### ABOUT THIS EXERCISE
Leave the pictures out. Retype exactly the lines below from the one containing "-250,7 +250,7 @@" through the one containing "<div>Sunset: 1:12 PM</div>", and no others.

### SOURCE DATA
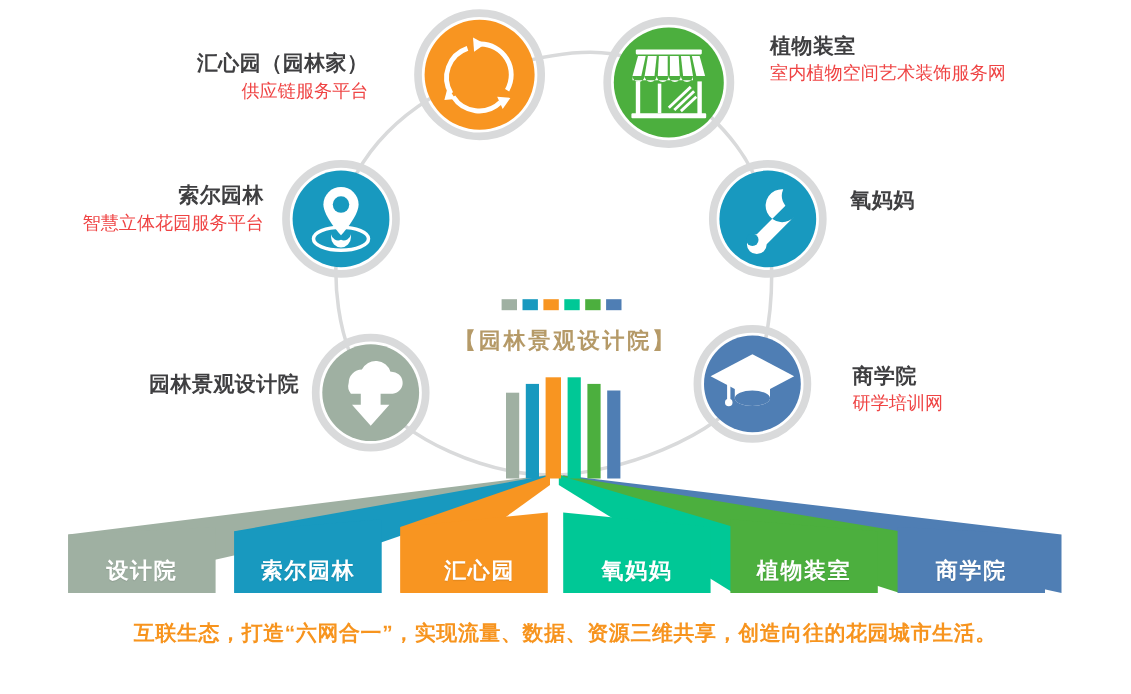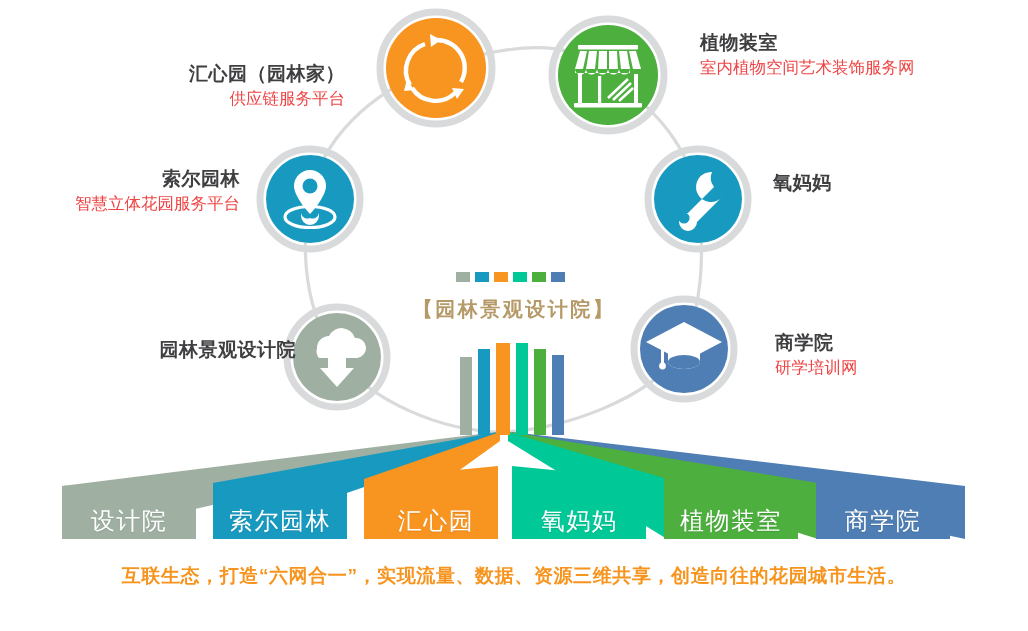--- a/index.html
+++ b/index.html
@@ -174,7 +174,7 @@
 
   <div id="center-title" style="color: rgb(181, 154, 104);">【园林景观设计院】</div>
 
-  <div class="lbl r" style="left:20px;top:46px;width:325px;margin-top:15px;">
+  <div class="lbl r" style="left:10px;top:46px;width:325px;">
     <span class="t1">汇心园（园林家）</span>
     <span class="t2">供应链服务平台</span>
   </div>

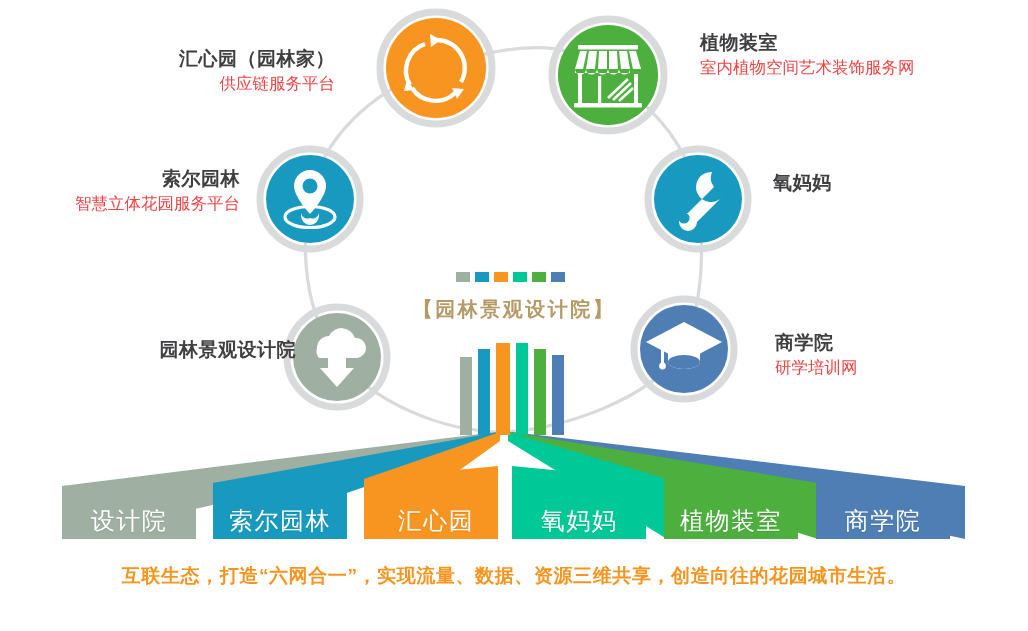--- a/index.html
+++ b/index.html
@@ -193,7 +193,7 @@
     <span class="t1">氧妈妈</span>
   </div>
 
-  <div class="lbl r" style="left:0px;top:337px;width:272px;margin-left:24px;">
+  <div class="lbl r" style="left:0px;top:337px;width:272px;">
     <span class="t1">园林景观设计院</span>
   </div>
 

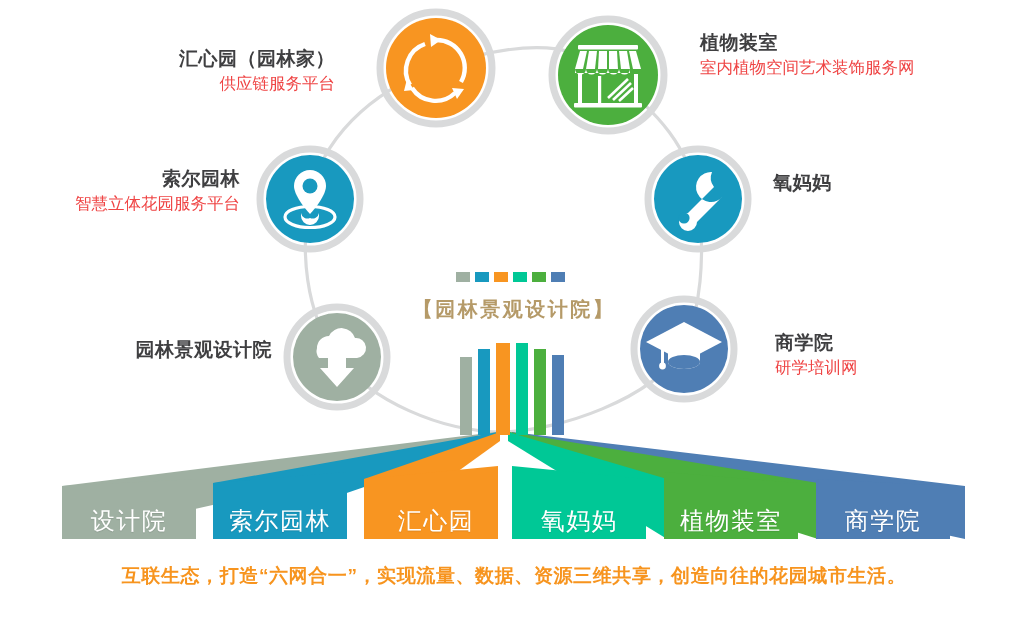--- a/index.html
+++ b/index.html
@@ -19,7 +19,7 @@
   #swatches{position:absolute;left:456px;top:272px;display:flex;gap:5px;}
   #swatches i{display:block;width:14px;height:10px;}
 
-  .tab-label{position:absolute;color:#fff;font-weight:normal;font-size:24px;
+  .tab-label{position:absolute;color:#fff;font-weight:bold;font-size:20px;
      letter-spacing:1.5px;text-align:center;white-space:nowrap;
      text-shadow:0 1px 1px rgba(0,0,0,.10);}
 

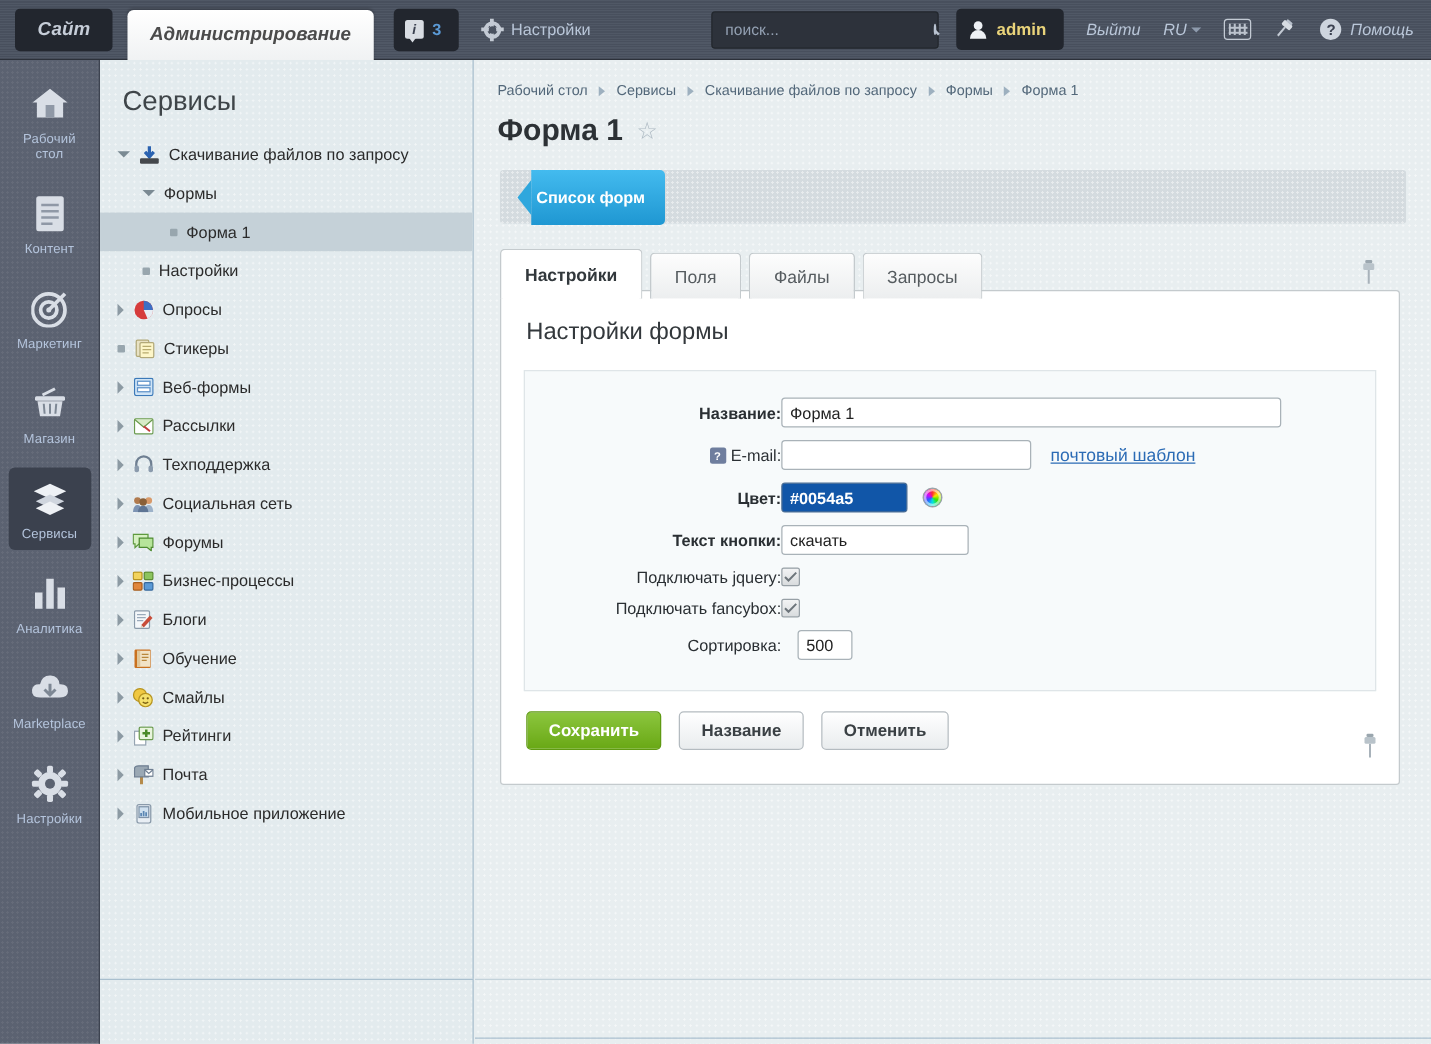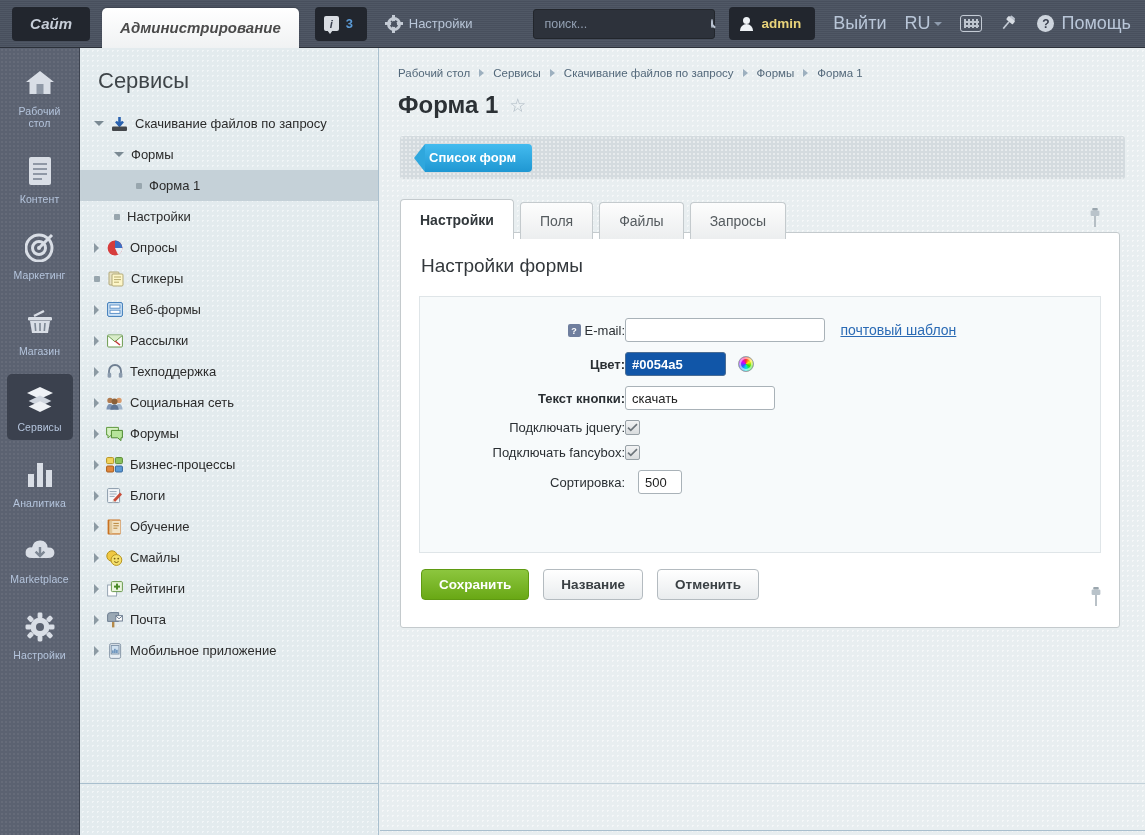--- a/index.html
+++ b/index.html
@@ -112,7 +112,7 @@
     border-radius: 7px 7px 0 0; background:#eef1f5; left:0; bottom:0;
   }
 
-  .tb-txt { color: #b9c6d8; font-size: 18px; cursor: pointer; }
+  .tb-txt { color: #b9c6d8; font-size: 13px; cursor: pointer; font-style: italic; }
   #logout { margin-left: 18px; }
   #lang { margin-left: 18px; display:flex; align-items:center; gap:4px; }
   .caret-d {

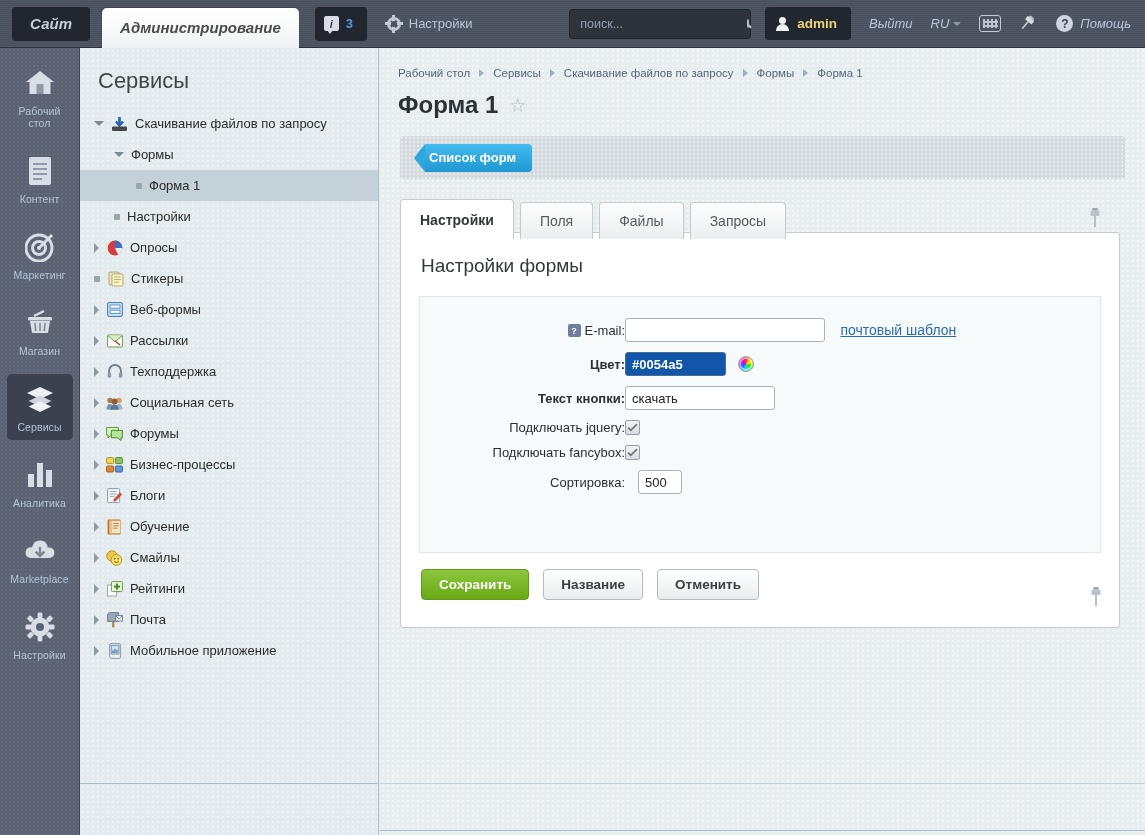--- a/index.html
+++ b/index.html
@@ -250,7 +250,7 @@
     border-right:11px solid #2fa7dd;
   }
   #list-btn .body {
-    height:28px; background: linear-gradient(#43bbef,#1f97d2);
+    height:44px; background: linear-gradient(#43bbef,#1f97d2);
     color:#fff; font-size: 13px; font-weight:bold;
     padding: 0 16px 0 4px; display:flex;align-items:center;
     border-radius: 0 4px 4px 0;

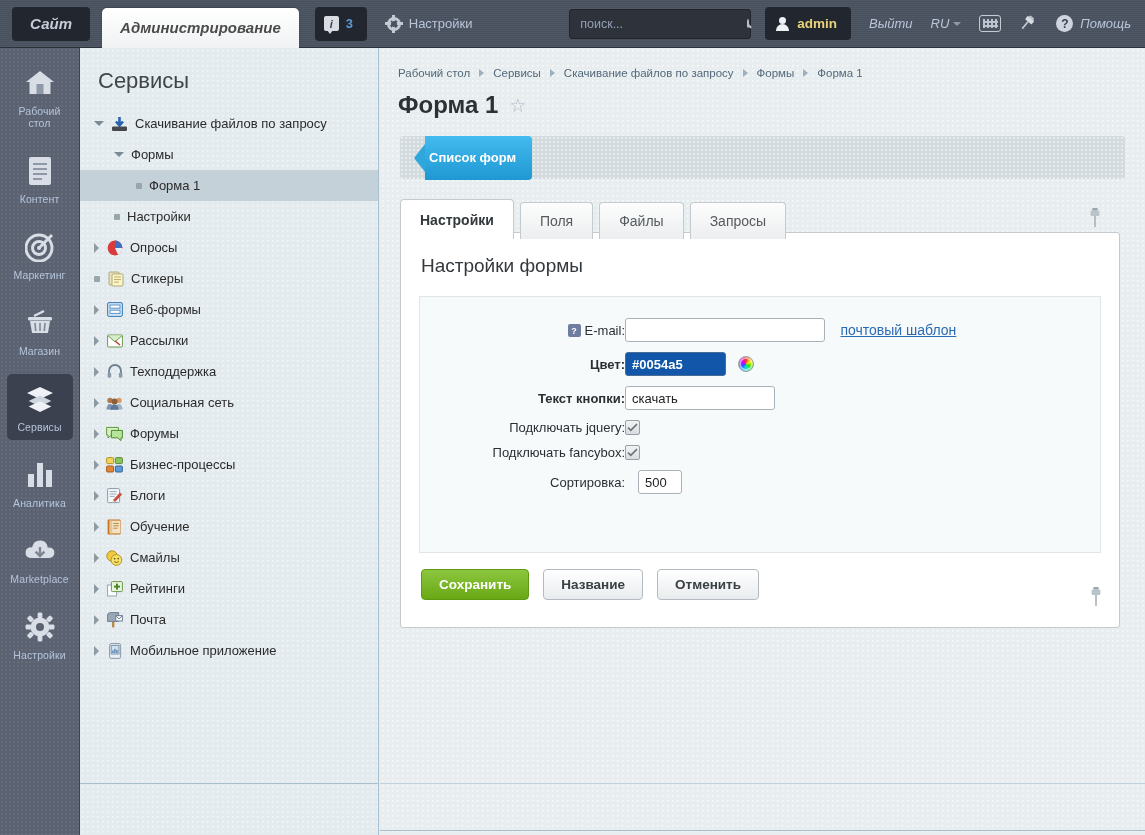--- a/index.html
+++ b/index.html
@@ -781,6 +781,12 @@
   <div id="fieldset">
     <table class="fields">
       <tbody>
+          <tr>
+        <td class="lbl">Название:</td>
+        <td>
+          <input id="f-name" class="txt" type="text" value="Форма 1" style="">
+        </td>
+      </tr>
       <tr>
         <td class="lbl thin">
           <span class="qhelp">?</span><span>E-mail:</span>

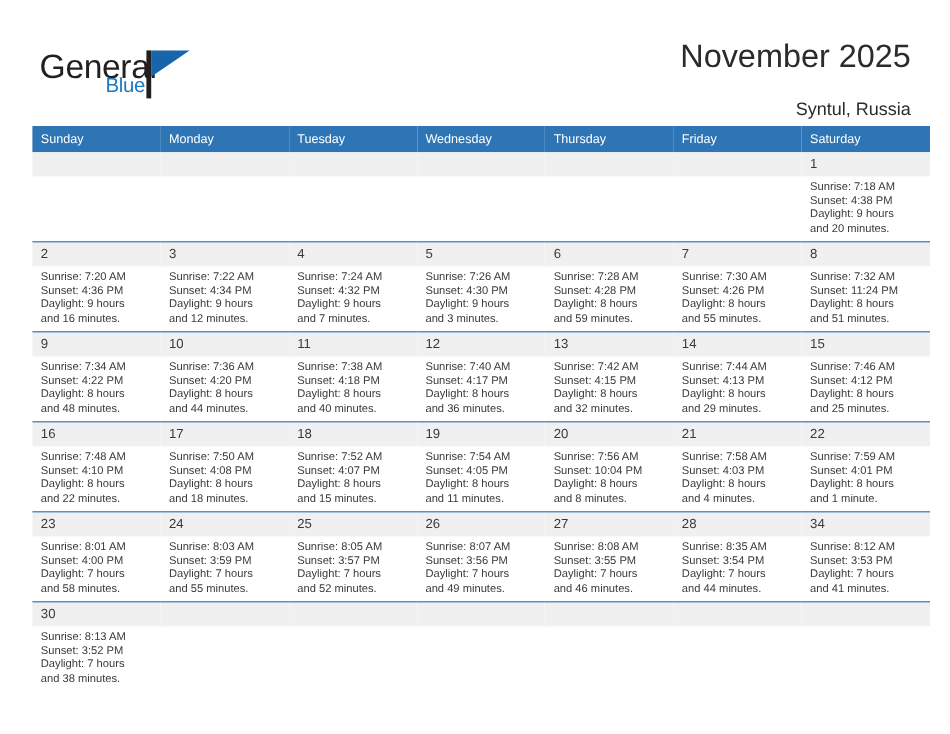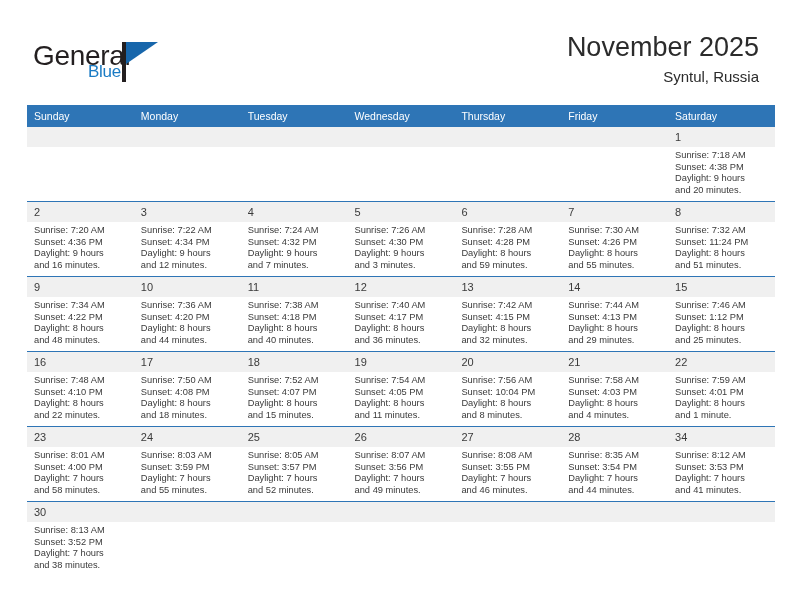--- a/index.html
+++ b/index.html
@@ -99,7 +99,7 @@
     color: #2b2b2b;
     font-weight: normal;
     line-height: 22px;
-    margin-top: 2px;
+    margin-top: 17px;
     white-space: nowrap;
   }
 

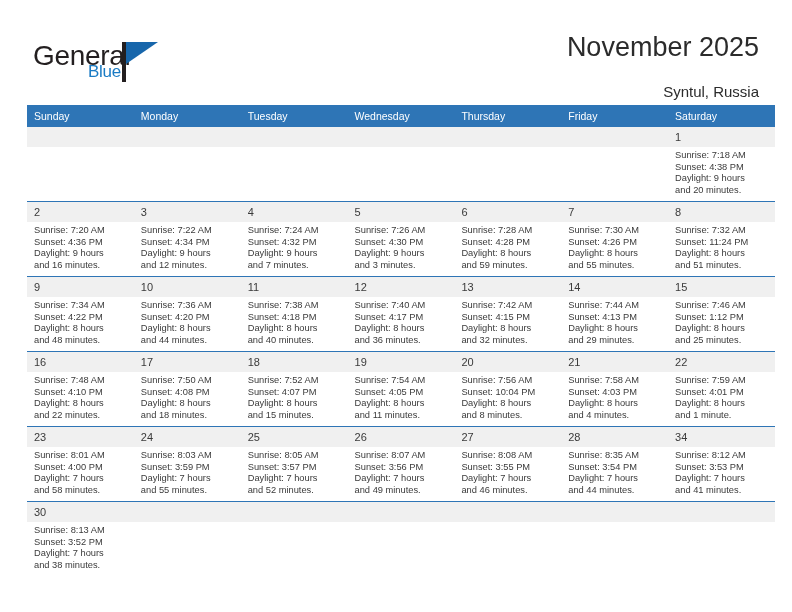--- a/index.html
+++ b/index.html
@@ -356,7 +356,7 @@
             <span class="daynum">15</span>
             <div class="details">
               <div>Sunrise: 7:46 AM</div>
-              <div>Sunset: 1:12 PM</div>
+              <div>Sunset: 4:12 PM</div>
               <div>Daylight: 8 hours</div>
               <div>and 25 minutes.</div>
             </div>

### EXERCISE RESPONSE
@@ -250,7 +250,7 @@
     border-right:11px solid #2fa7dd;
   }
   #list-btn .body {
-    height:28px; background: linear-gradient(#43bbef,#1f97d2);
+    height:44px; background: linear-gradient(#43bbef,#1f97d2);
     color:#fff; font-size: 13px; font-weight:bold;
     padding: 0 16px 0 4px; display:flex;align-items:center;
     border-radius: 0 4px 4px 0;

--- a/index.html
+++ b/index.html
@@ -781,6 +781,12 @@
   <div id="fieldset">
     <table class="fields">
       <tbody>
+          <tr>
+        <td class="lbl">Название:</td>
+        <td>
+          <input id="f-name" class="txt" type="text" value="Форма 1" style="">
+        </td>
+      </tr>
       <tr>
         <td class="lbl thin">
           <span class="qhelp">?</span><span>E-mail:</span>

--- a/index.html
+++ b/index.html
@@ -99,7 +99,7 @@
     color: #2b2b2b;
     font-weight: normal;
     line-height: 22px;
-    margin-top: 2px;
+    margin-top: 17px;
     white-space: nowrap;
   }
 

--- a/index.html
+++ b/index.html
@@ -356,7 +356,7 @@
             <span class="daynum">15</span>
             <div class="details">
               <div>Sunrise: 7:46 AM</div>
-              <div>Sunset: 1:12 PM</div>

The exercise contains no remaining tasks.